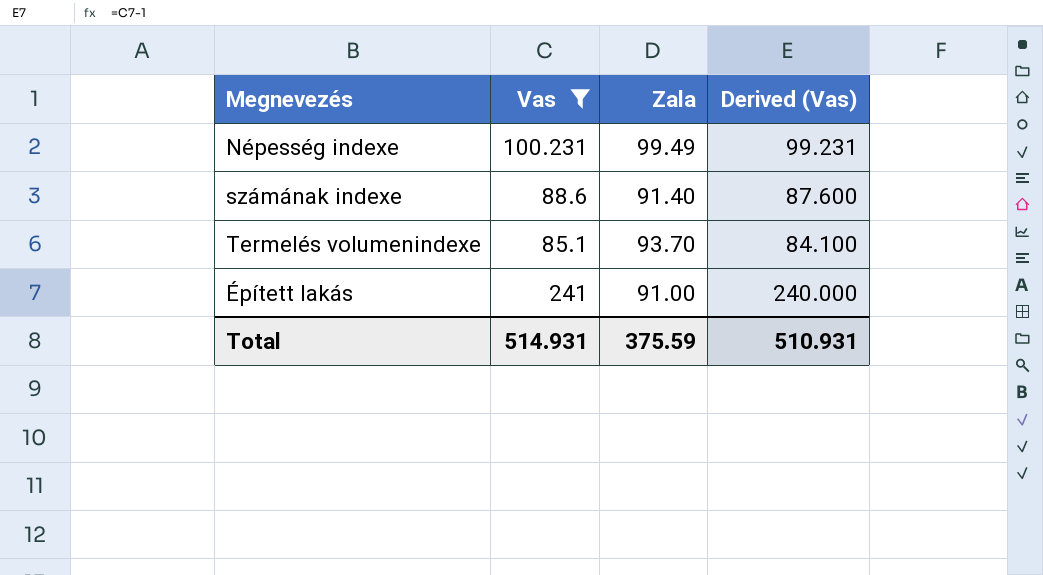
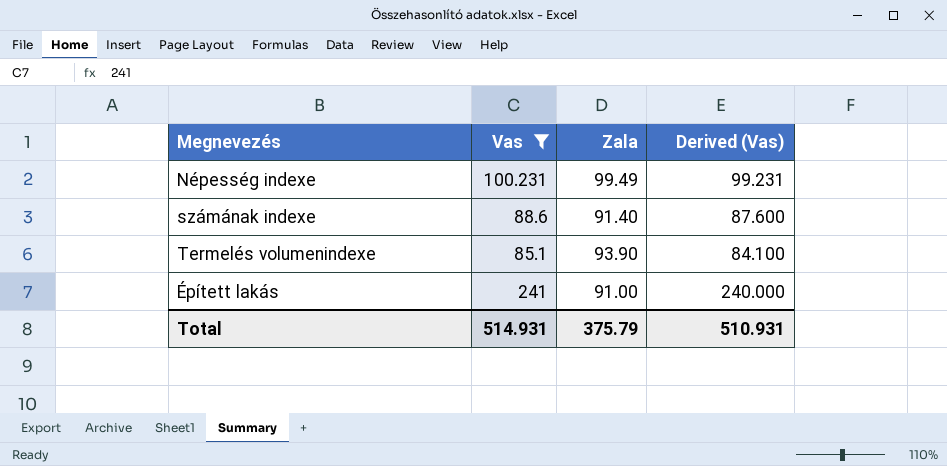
Termelés volumenindexe | Zala: 93.70 -> 93.90
Total | Zala: 375.59 -> 375.79

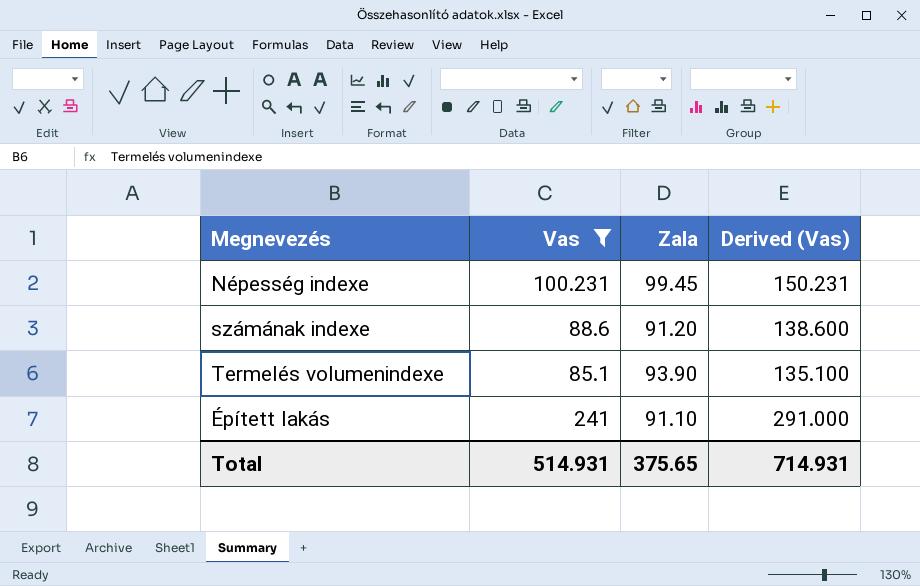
column Derived (Vas) | formula: [Vas] - 1 -> [Vas] + 50
Népesség indexe | Zala: 99.49 -> 99.45
számának indexe | Zala: 91.40 -> 91.20
Épített lakás | Zala: 91.00 -> 91.10
Total | Zala: 375.79 -> 375.65
Total | Derived (Vas): 510.931 -> 714.931

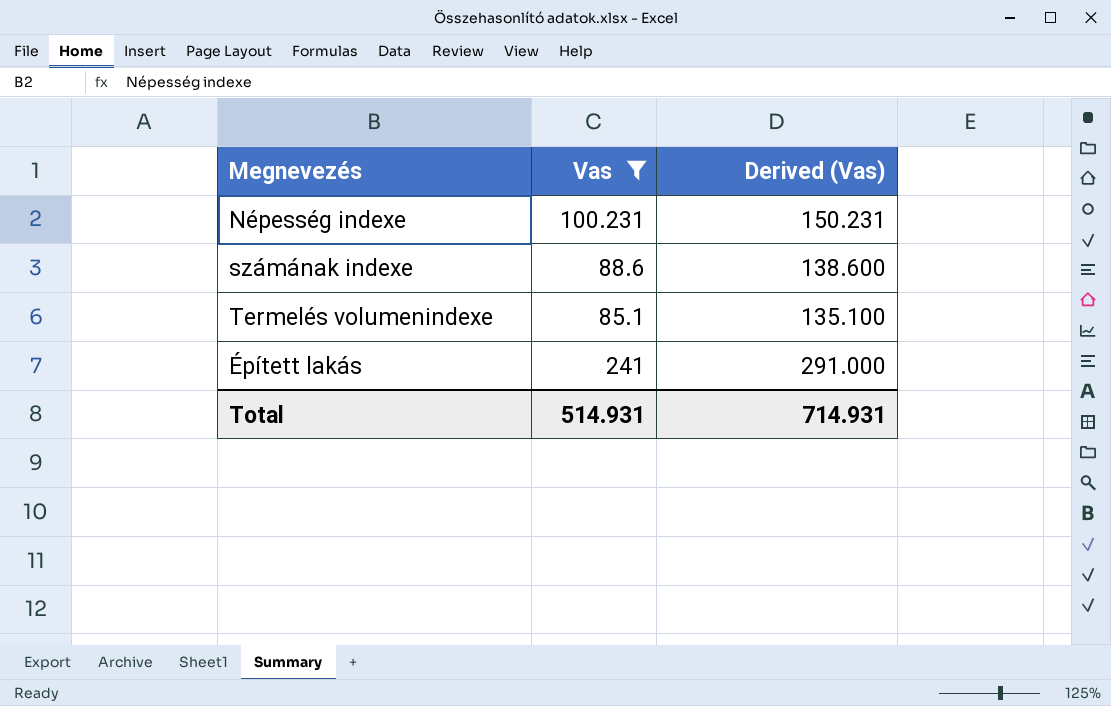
column Zala | position: 3 -> none

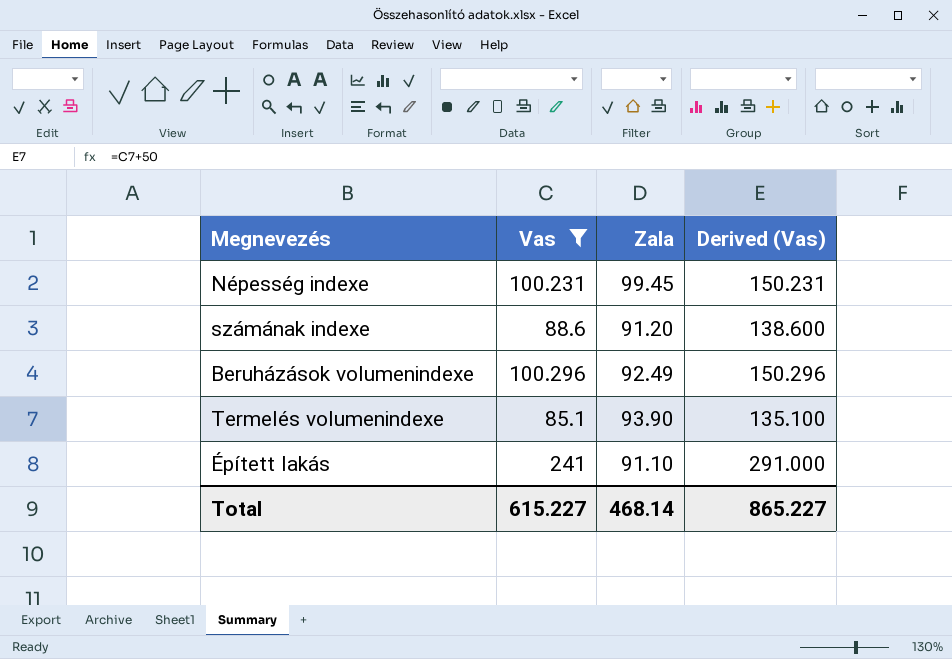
column Zala | position: none -> 3
row Beruházások volumenindexe: none -> 100.296 | 92.49 | 150.296
Total | Vas: 514.931 -> 615.227
Total | Derived (Vas): 714.931 -> 865.227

> **WHAT YOU SHOULD DO**
Could you write out exactly the lines running from the one with "Épített lakás | Zala: 91.00 -> 91.10" through the last line of the data above, both ends kept, and omit any picture?

> **SOLUTION TO THIS PROBLEM**
Épített lakás | Zala: 91.00 -> 91.10
Total | Zala: 375.79 -> 375.65
Total | Derived (Vas): 510.931 -> 714.931

column Zala | position: 3 -> none

column Zala | position: none -> 3
row Beruházások volumenindexe: none -> 100.296 | 92.49 | 150.296
Total | Vas: 514.931 -> 615.227
Total | Derived (Vas): 714.931 -> 865.227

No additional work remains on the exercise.